▶ [SUPPLIED MATERIAL]:
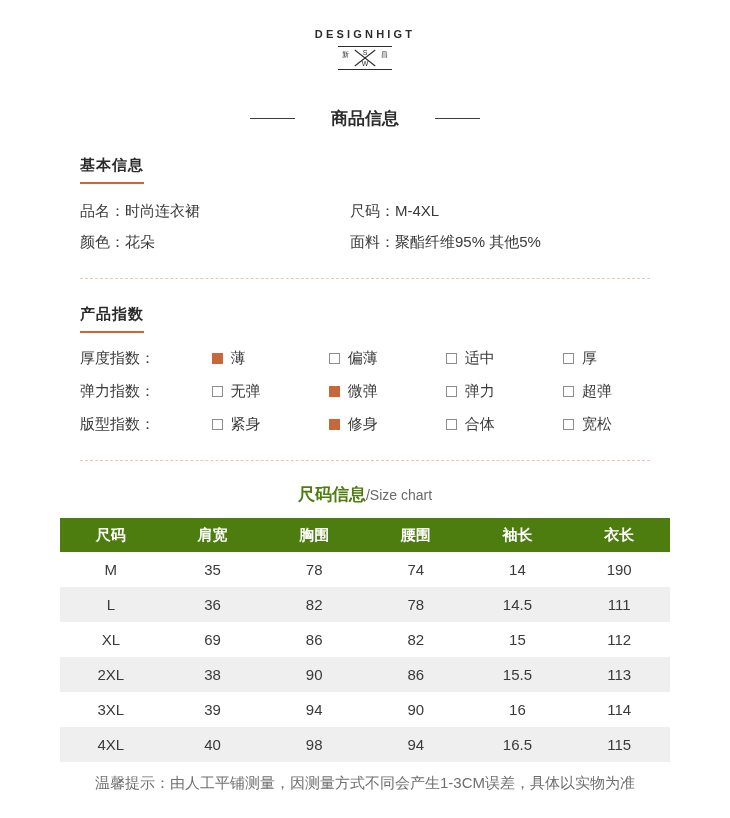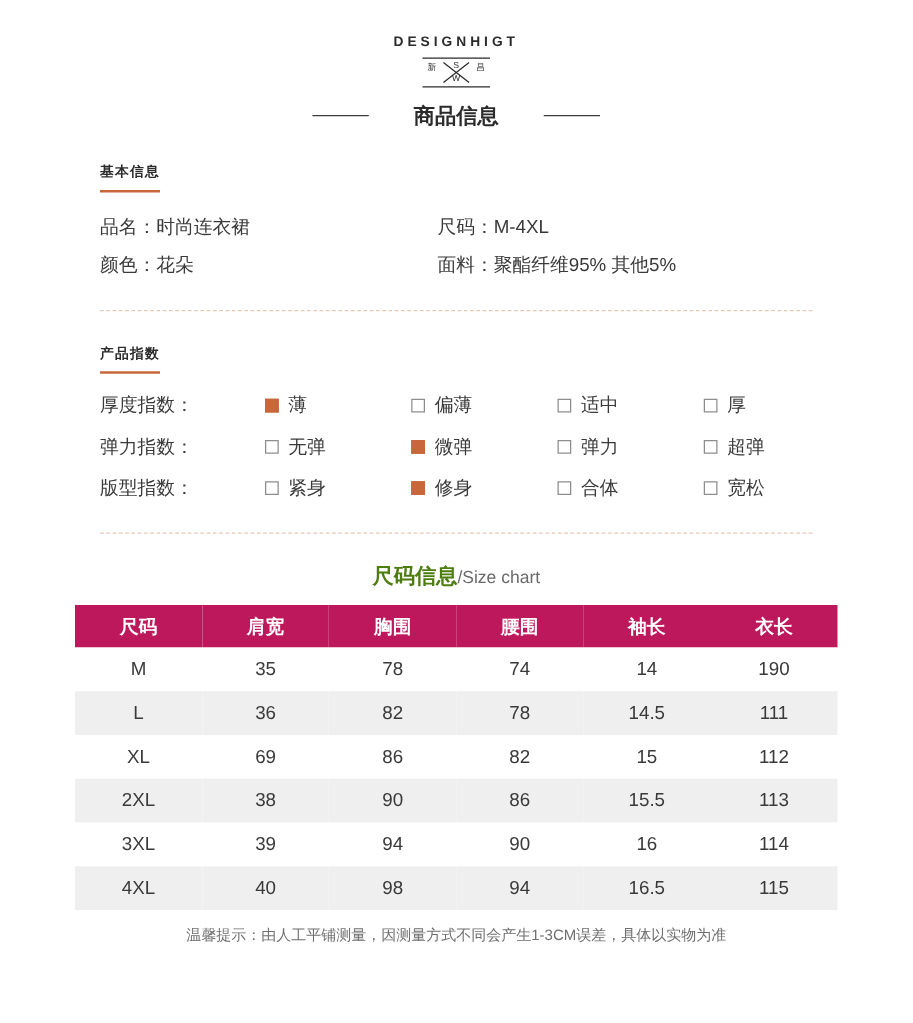--- a/index.html
+++ b/index.html
@@ -68,21 +68,21 @@
   .logo-mark .ch-n { left: 4px; top: 8px; }
   .logo-mark .ch-s { left: 50%; top: 6px; transform: translateX(-50%); }
   .logo-mark .ch-c { right: 4px; top: 8px; }
   .logo-mark .ch-w { left: 50%; bottom: 6px; transform: translateX(-50%); }
 
   
   .title-row {
     display: flex;
     align-items: center;
     justify-content: center;
-    margin-top: 8px;
+    margin-top: 34px;
     padding: 0 250px;
     gap: 24px;
   }
   .title-row .rule {
     flex: 1 1 auto;
     height: 1px;
     background: #3c3c3c;
   }
   .title-row .title-text {
     font-size: 17px;
@@ -92,21 +92,21 @@
     white-space: nowrap;
   }
 
   
   .block {
     padding: 0 80px;
   }
   .sub-head {
     margin-top: 26px;
     display: inline-block;
-    font-size: 11px;
+    font-size: 15px;
     font-weight: bold;
     color: #2b2b2b;
     padding-bottom: 7px;
     border-bottom: 2px solid #c8673a;
     letter-spacing: 1px;
   }
 
   .spec-grid {
     margin-top: 18px;
     display: grid;
@@ -176,39 +176,39 @@
     color: #6a6a6a;
   }
 
   table.size-table {
     margin: 12px auto 0 auto;
     border-collapse: collapse;
     width: 610px;
     font-size: 15px;
   }
   table.size-table th {
-    background: #be185d;
+    background: #4d7c0f;
     color: #ffffff;
     font-weight: bold;
     height: 32px;
     text-align: center;
     font-size: 15px;
   }
   table.size-table td {
     height: 33px;
     text-align: center;
     color: #3a3a3a;
   }
   table.size-table tr.odd td { background: #ffffff; }
   table.size-table tr.even td { background: #efefef; }
 
   .note {
     text-align: center;
     margin-top: 12px;
-    font-size: 12px;
+    font-size: 15px;
     color: #6f6f6f;
   }
 </style>
 </head>
 <body>
 
 <div class="page">
 
   <div class="logo-wrap">
     <div class="logo-text">DESIGNHIGT</div>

▶ [WHAT IS NEEDED]:
Report back each line of the entries that holds the string "size".

▶ [RESPONSE BELOW]:
     font-size: 17px;
-    font-size: 11px;
+    font-size: 15px;
   table.size-table {
     font-size: 15px;
   table.size-table th {
     font-size: 15px;
   table.size-table td {
   table.size-table tr.odd td { background: #ffffff; }
   table.size-table tr.even td { background: #efefef; }
-    font-size: 12px;
+    font-size: 15px;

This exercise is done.